Preheat oven to 375 degrees. Line the bottom of an 8-9” cake pan with parchment and butter the sides generously.
The first step is to prepare the caramel sauce. In a small sauce pan, combine the water, sugar, and salt. Bring the mixture to a boil, then reduce the heat to a low simmer, swirling the pan occasionally until the sugar has caramelized and is a deep amber color. Remove the pan from the heat and whisk in the butter. Pour the caramel into the prepared cake pan and place the thyme sprigs around on top. Next arrange the sliced peaches in a spiral covering the entire bottom of pan. Set aside.
To prepare the pistachio filling, combine all the ingredients in a small bowl and set aside.
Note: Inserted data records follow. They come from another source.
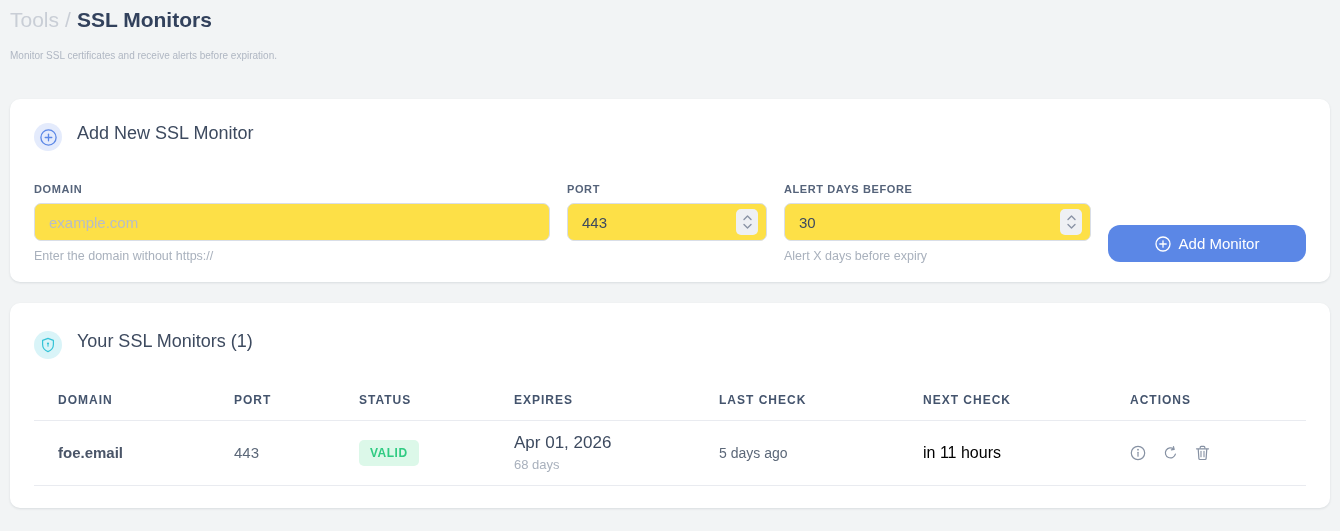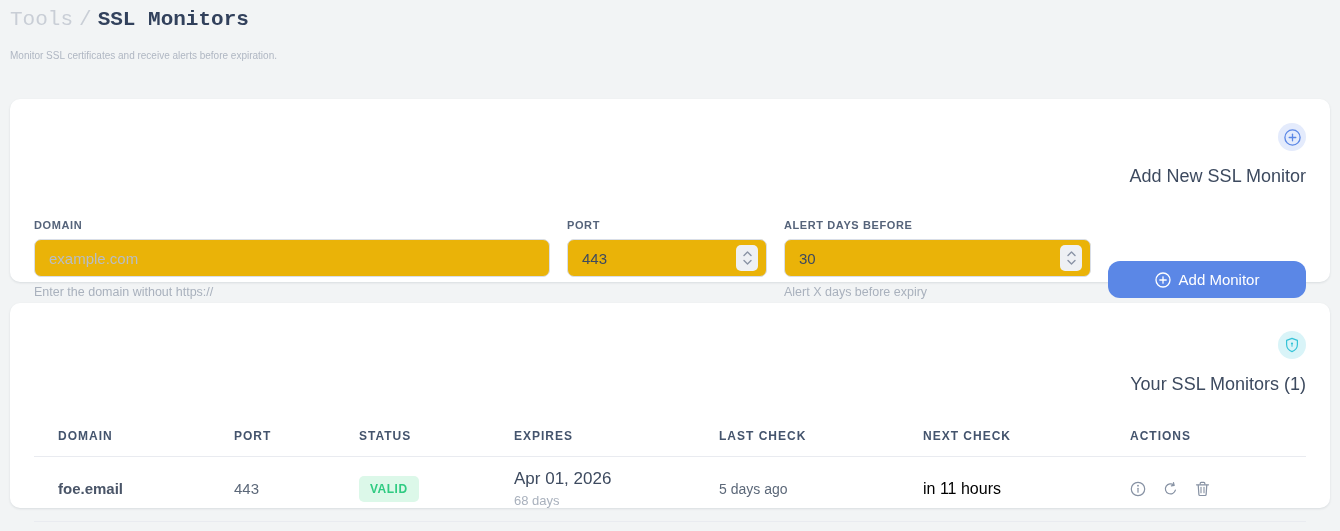--- a/index.html
+++ b/index.html
@@ -6,58 +6,58 @@
   html,body { width:1340px; height:531px; }
   body {
     background:#f2f4f5;
     font-family:"Liberation Sans", sans-serif;
     overflow:hidden;
     color:#3d4a5f;
   }
   .page { padding:0 10px; }
 
   
-  .breadcrumb { padding-top:7px; font-size:21px; line-height:26px;font-family:Liberation Mono, monospace; }
+  .breadcrumb { padding-top:7px; font-size:21px; line-height:26px; }
   .bc-parent { color:#c9ced6; font-weight:400; text-decoration:none; cursor:pointer; }
   .bc-sep { color:#c9ced6; font-weight:400; margin:0 6px; }
   .bc-current { color:#32415c; font-weight:700; }
   .subtitle { margin-top:17px; font-size:10px; color:#b0b7c3; }
 
   
   .card {
     background:#ffffff;
     border-radius:10px;
     box-shadow:0 1px 3px rgba(40,50,70,.07), 0 1px 2px rgba(40,50,70,.05);
     padding:24px;
   }
   .card-add { margin-top:38px; height:183px; }
   .card-monitors { margin-top:21px; height:205px; }
 
-  .section-header { display:flex; align-items:flex-end; gap:15px;flex-direction:column; }
+  .section-header { display:flex; align-items:flex-start; gap:15px; }
   .icon-circle {
     width:28px; height:28px; border-radius:50%;
     display:flex; align-items:center; justify-content:center; flex:none;
   }
   .icon-circle.blue { background:#e4ebfc; color:#5b87e6; }
   .icon-circle.cyan { background:#d9f4f8; color:#35c3d7; }
   .section-title { font-size:18px; font-weight:500; color:#3d4a5f; }
 
   
   .form-row { display:flex; gap:17px; margin-top:32px; align-items:flex-start; }
   .field { display:flex; flex-direction:column; }
   .field-domain { flex:1; }
   .field-port { width:200px; flex:none; }
   .field-alert { width:307px; flex:none; }
   .field-label {
     font-size:11px; font-weight:700; color:#55637a;
     letter-spacing:.6px; margin-bottom:8px;
   }
   .input-wrap {
     position:relative; height:38px;
-    border:1px solid #d9dee7; border-radius:7px; background:#eab308;
+    border:1px solid #d9dee7; border-radius:7px; background:#fde047;
     display:flex; align-items:center;
   }
   .input-wrap input {
     border:none; outline:none; background:transparent;
     width:100%; height:100%;
     font-family:"Liberation Sans", sans-serif;
     font-size:15px; color:#3d4a5f; padding:0 14px;
     -moz-appearance:textfield; appearance:textfield;
   }
   .input-wrap input::-webkit-outer-spin-button,

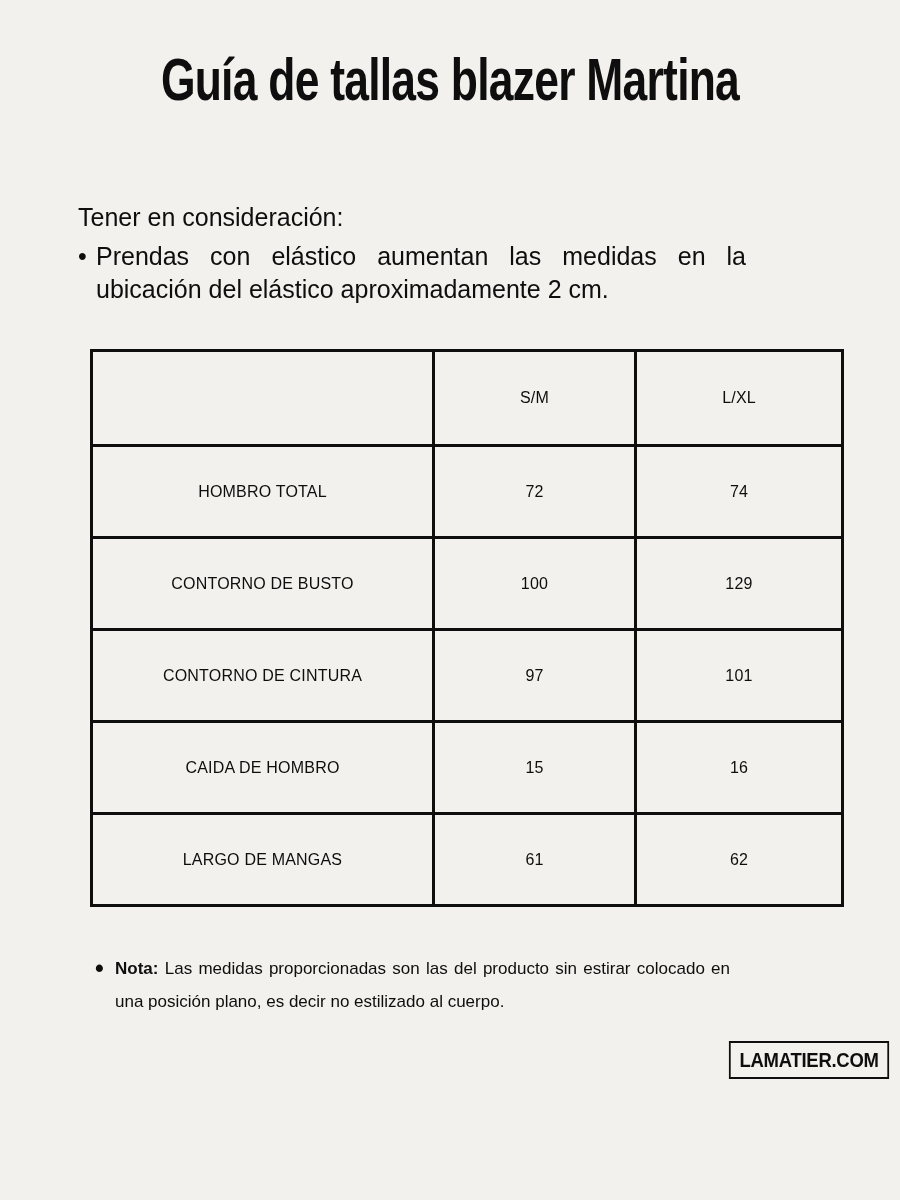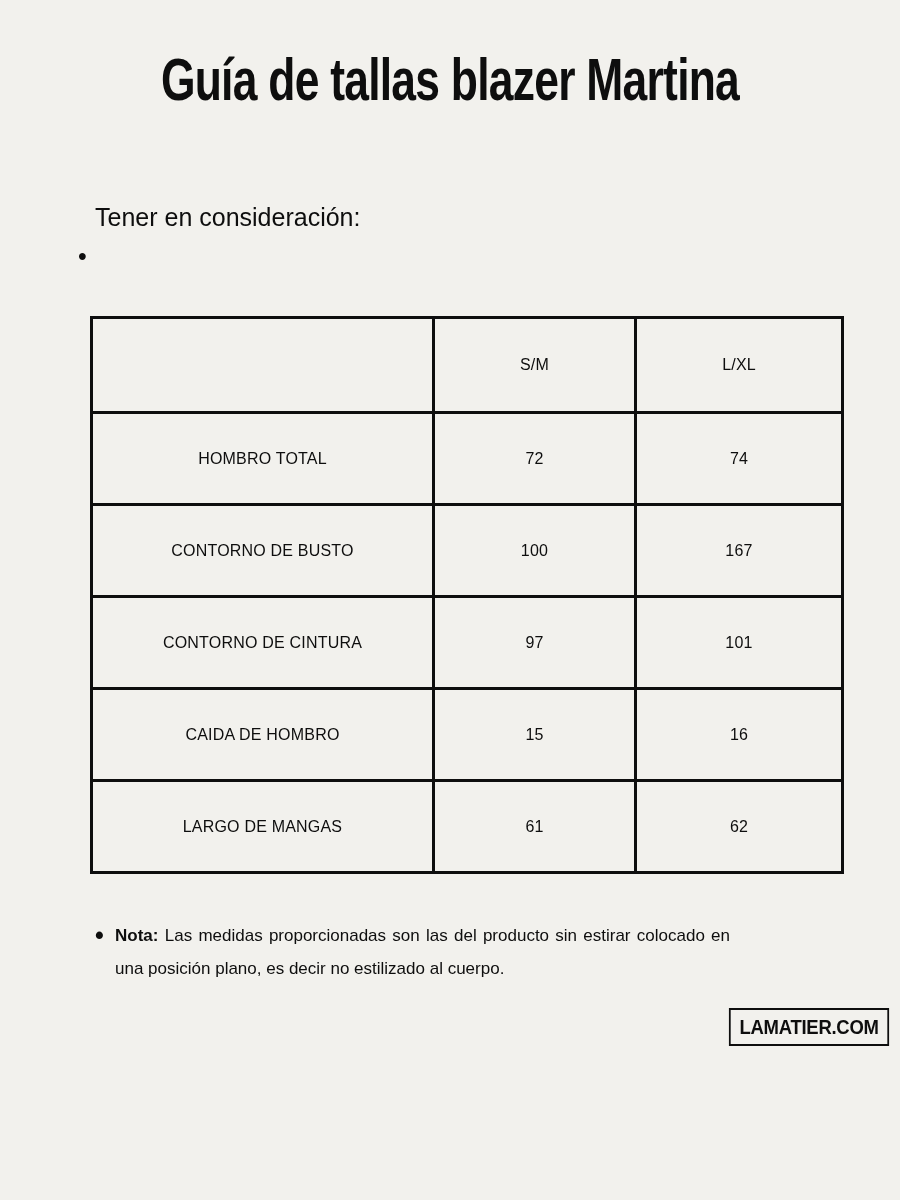--- a/index.html
+++ b/index.html
@@ -21,21 +21,20 @@
     line-height: 1;
     letter-spacing: -1px;
     white-space: nowrap;
     transform: scaleX(0.74);
     transform-origin: 50% 50%;
   }
 
   
   .considerations { margin: 90px 0 0 78px; }
   .considerations-heading {
-    margin-left: 17px;
     font-size: 25px;
     line-height: 34px;
     margin-bottom: 6px;
   }
   .bullet-item { display: flex; }
   .bullet-marker {
     width: 18px;
     font-size: 25px;
     line-height: 33px;
     flex: none;
@@ -107,40 +106,41 @@
 
 <div class="page">
 
   <h1 class="title">Guía de tallas blazer Martina</h1>
 
   <section class="considerations">
     <div class="considerations-heading">Tener en consideración:</div>
 
     <div class="bullet-item">
       <span class="bullet-marker"></span>
+      <p class="bullet-text">Prendas con elástico aumentan las medidas en la ubicación del elástico aproximadamente 2 cm.</p>
     </div>
 
   </section>
 
   <table class="size-table">
     <tbody>
       <tr class="header-row">
         <td class="col-label"></td>
         <td class="col-sm">S/M</td>
         <td class="col-lxl">L/XL</td>
       </tr>
       <tr class="data-row">
         <td>HOMBRO TOTAL</td>
         <td>72</td>
         <td>74</td>
       </tr>
       <tr class="data-row">
         <td>CONTORNO DE BUSTO</td>
         <td>100</td>
-        <td>167</td>
+        <td>129</td>
       </tr>
       <tr class="data-row">
         <td>CONTORNO DE CINTURA</td>
         <td>97</td>
         <td>101</td>
       </tr>
       <tr class="data-row">
         <td>CAIDA DE HOMBRO</td>
         <td>15</td>
         <td>16</td>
To prepare the cake, whisk together the flour, almond flour, baking powder, and salt in a medium bowl and set aside. In the bowl of an electric mixer with the paddle attachment, cream together the butter and sugar until light and fluffy. Add the eggs and beat until fluffy, scraping down the sides of the bowl as needed. Next add the flour mixture and the buttermilk, alternating between the two until just incorporated. Do not overmix. Spoon ½ of the cake batter over the fruit. Sprinkle with pistachio filling. Cover with the other ½ of the cake batter and place in the oven. Bake until a toothpick comes out clean, about 25-30 minutes. Allow to cool in the pan for 10 minutes. Run a knife around the outside to loosen the cake and invert it onto a plate. Serves 6-8.